Mendengar arahan dan pesan ketua kampung demikian. Semua yang hadir rasanya sulit untuk percaya. Namun melihat bukti yang di pegang ketua kampung. Tergugahlah hati para hadirin yang hadir. Mendengar orang ramai-ramai di rumah ketua kampung. Ibu-ibu dan pemudi yang ada, tertarik juga mau tahu apa gerangan ini.

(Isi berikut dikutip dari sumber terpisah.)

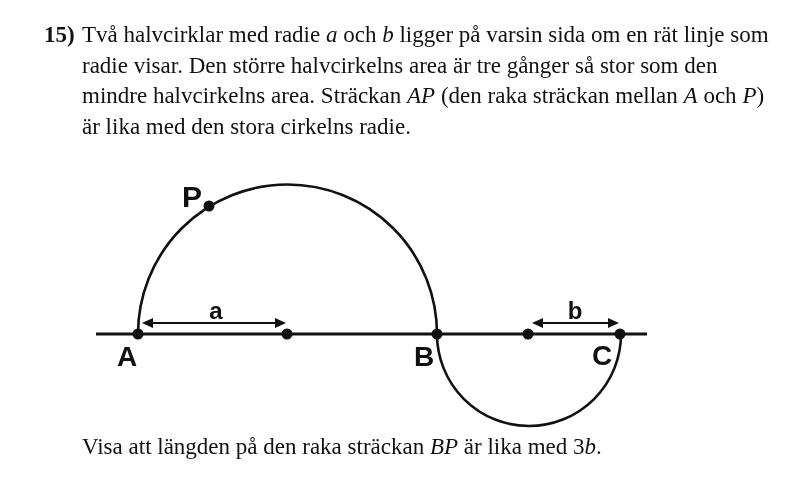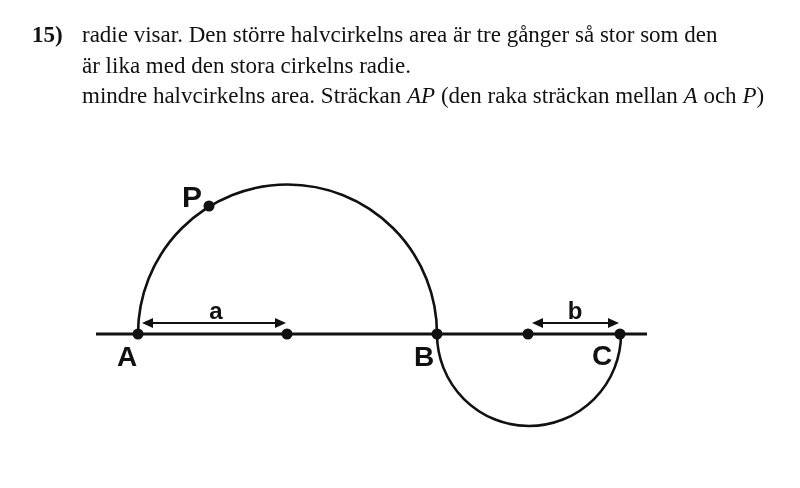"15)" .problem-number { left: 32px -> 44px }
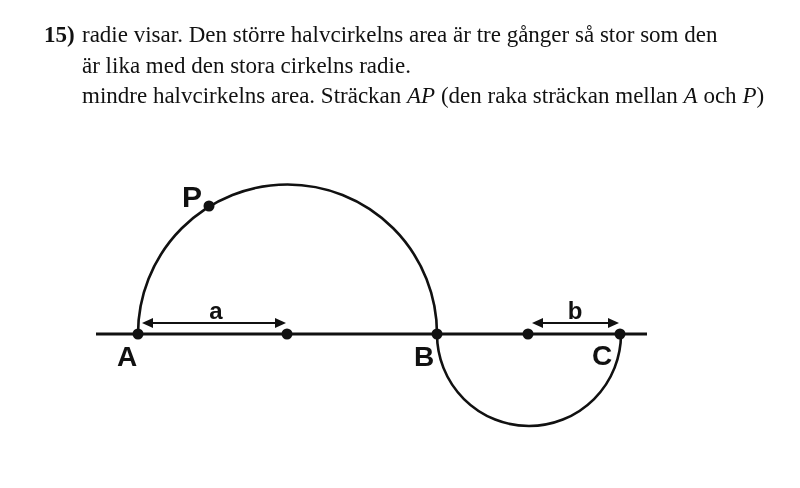"Två halvcirklar med radie a" div.tline { html: none -> <div><span>Två halvcirklar med radie </span><span>a</span><span> och </span><span>b</span><span> ligger på varsin sida om en rät linje som</span></div> }
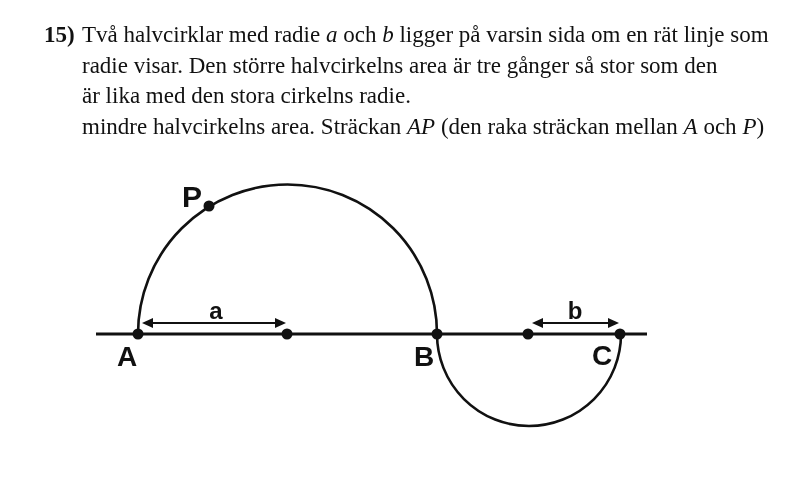"är lika med den stora" div.tline { order: before "mindre halvcirkelns area. Sträckan AP" -> after "mindre halvcirkelns area. Sträckan AP" }
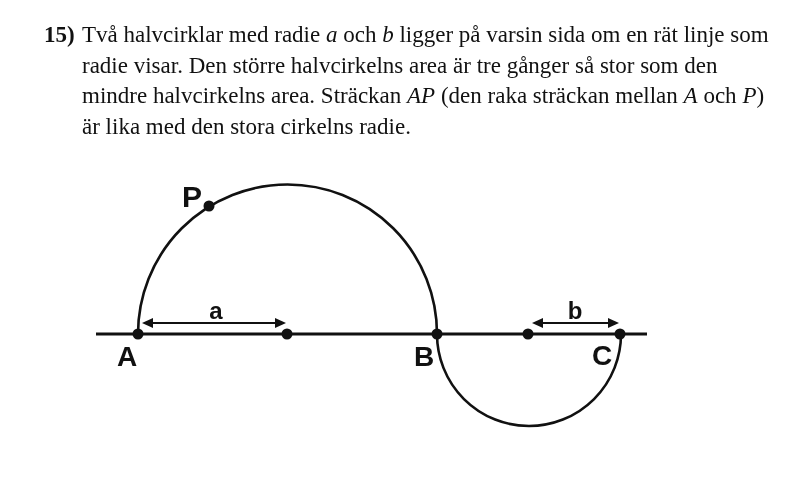"Visa att längden på den" div.question { html: none -> <div><span>Visa att längden på den raka sträckan </span><span>BP</span><span> är lika med 3</span><span>b</span><span>.</span></div> }
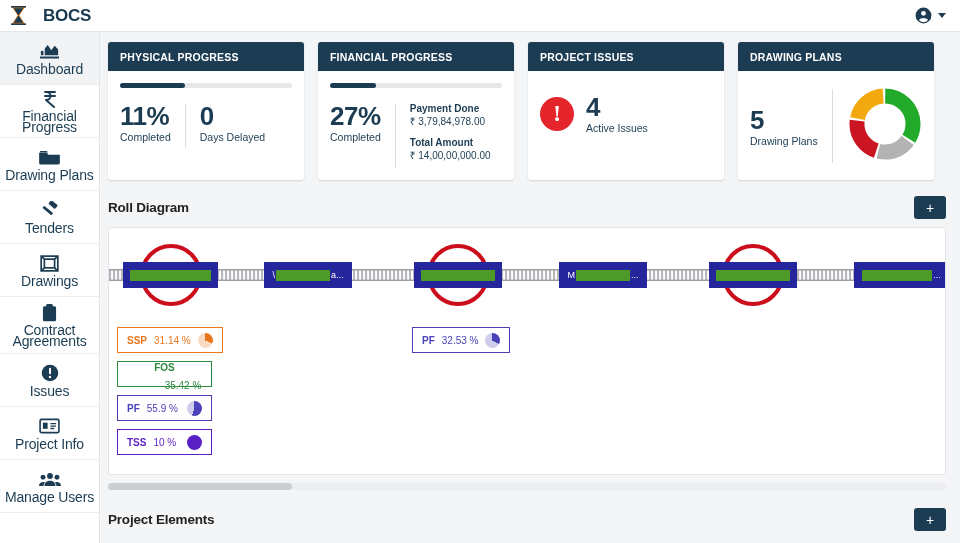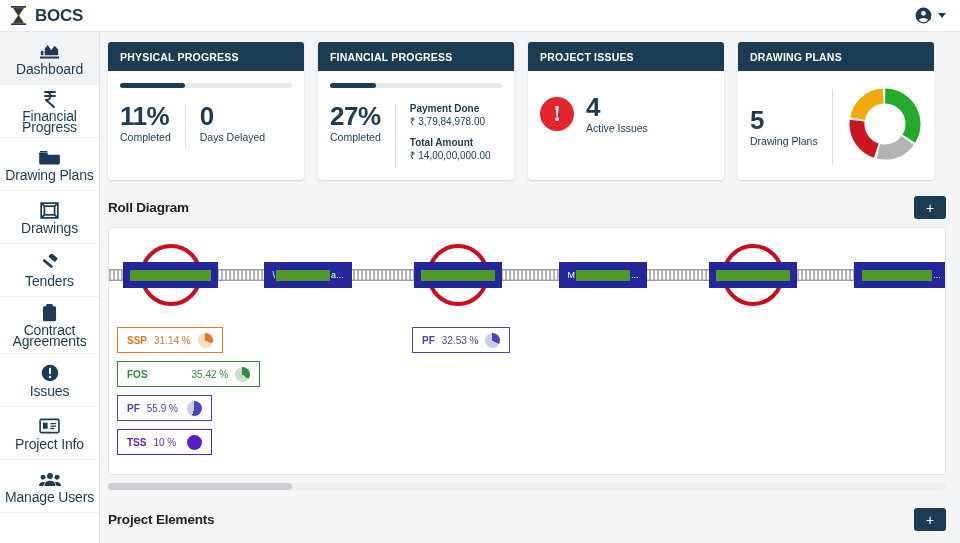"BOCS" .brand { gap: 8px -> 16px }
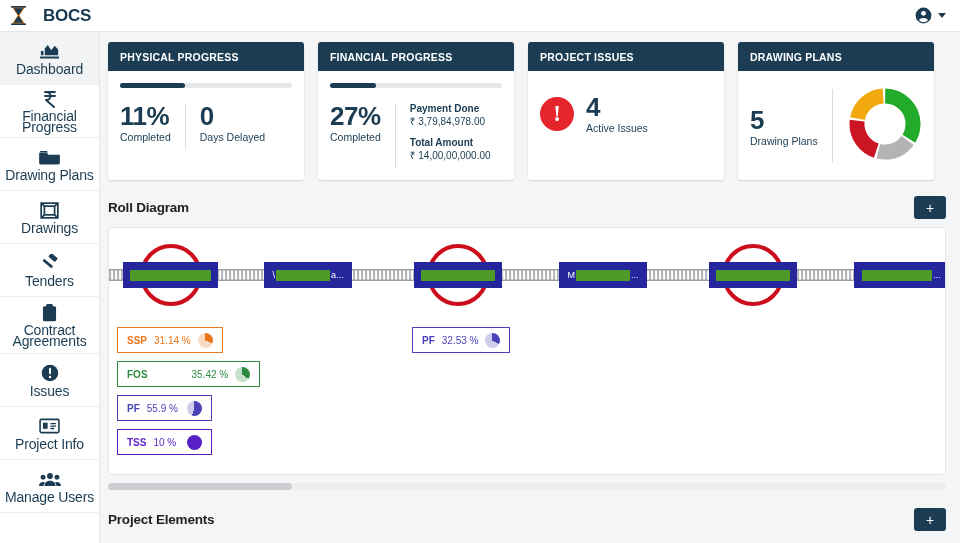"Drawings" div.nav-item { order: before "Tenders" -> after "Tenders" }
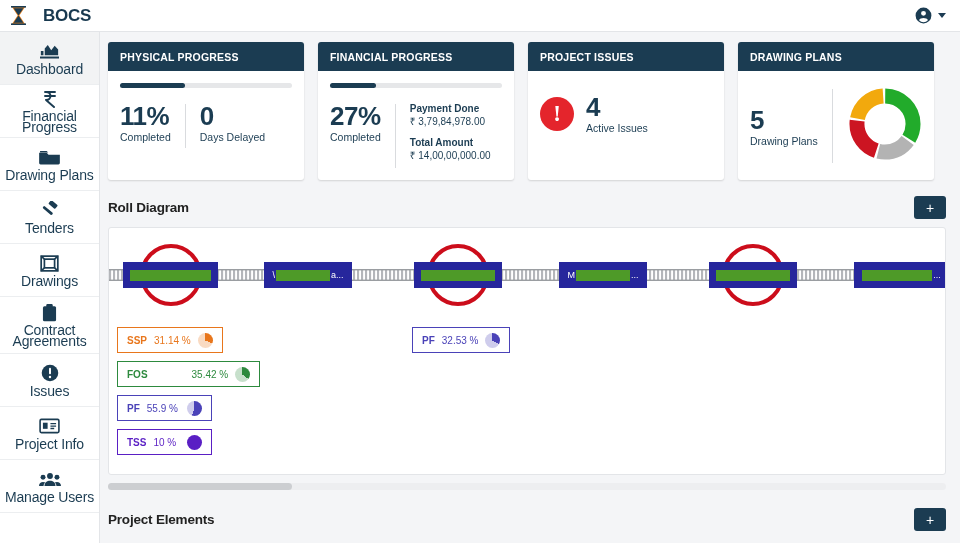"FOS" div.chip { flex-direction: none -> column }
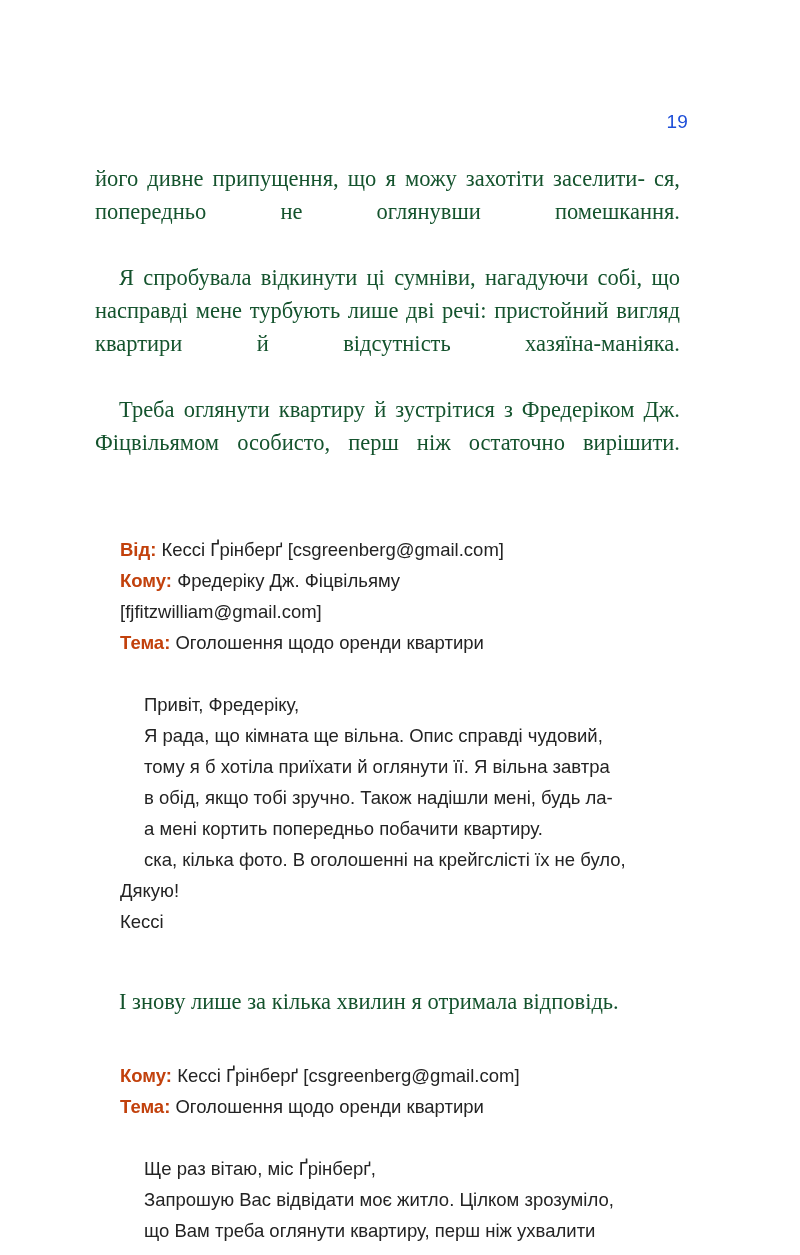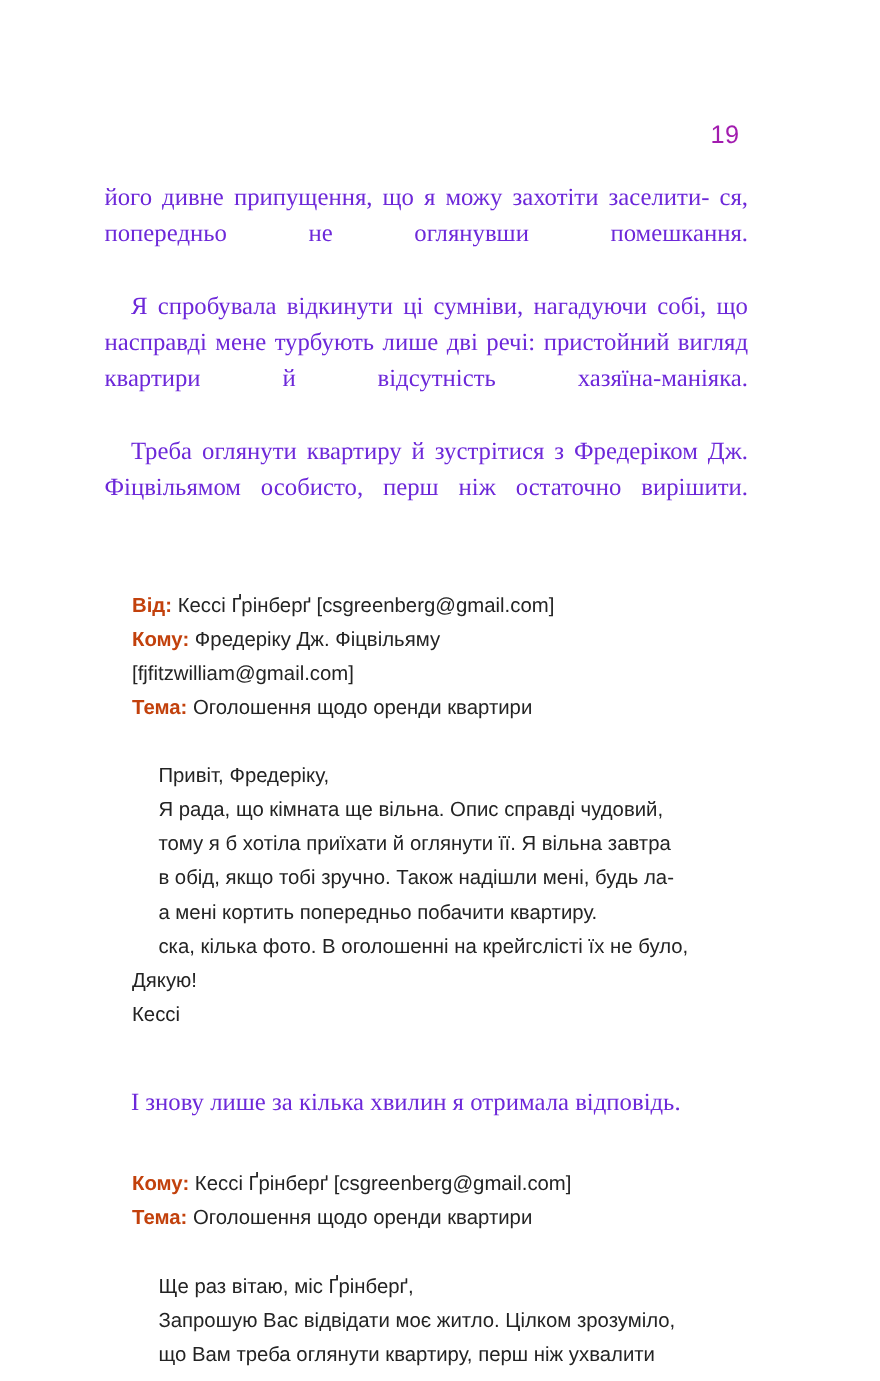"19" .folio { color: #a21caf -> #1d4ed8; font-size: 23px -> 19px; left: 0 -> 16px }
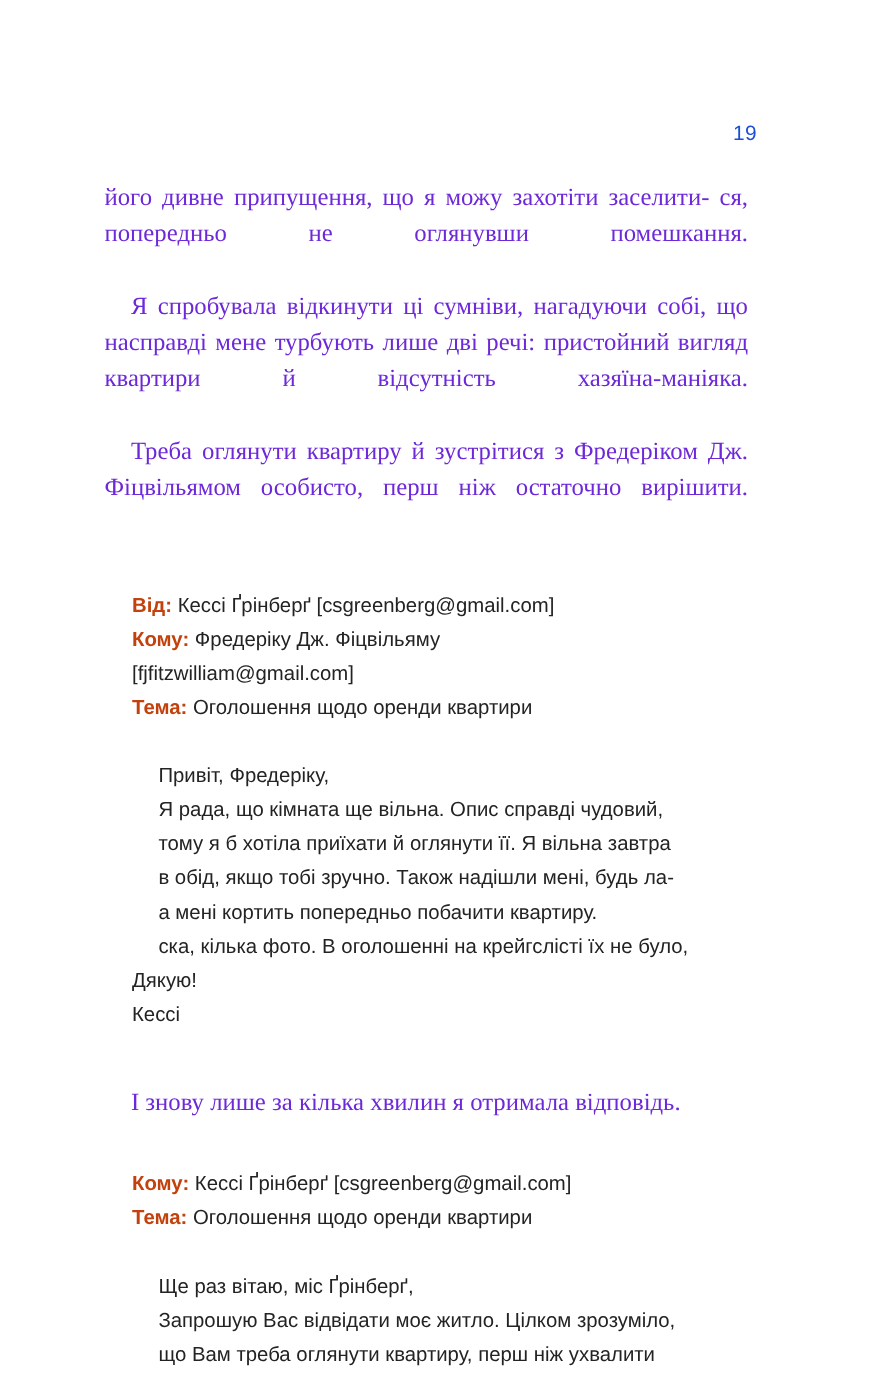"його дивне припущення, що я" .prose { color: #6d28d9 -> #14532d }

Semua berlari lari ke rumah ketua kampung ingin mengetahui mengapa terlalu ramai pagi ini. Mendengar jawaban dari suami mereka soal  Ilan Pi'e dan Ilan Buser. Kedua ibu  Ilan Pi'e dan Ilan Buser lari dan memeluk dan mencium anaknya sambil menangis tersedu-sedu. Hingga suasana di rumah ketua kampung pagi itu bagaikan kedukaan. Namun sebaliknya sukacita yang diselimuti tangisan-tangisan kasih seorang ibu. Selaku guru sorga rumah tangga. 

Selain di rumah ketua kampung, pemukiman kampung Tang payeh dengan kurang lebih 500 KK itu, gempar dengan berita mengagumkan. Bahwa  Ilan Pi'e dan Ilan Buser mendapat hasil buruan malam tadi seekor rusa jantan yang besar, bertanduk panjang, sembilan (9) cabang.

Demikianlah sekilas cerita  Ilan Pi'e (kaki pincang) dan ILan Buser (mata buta).

Salam Literasi! Batu Ruyud motivasiku.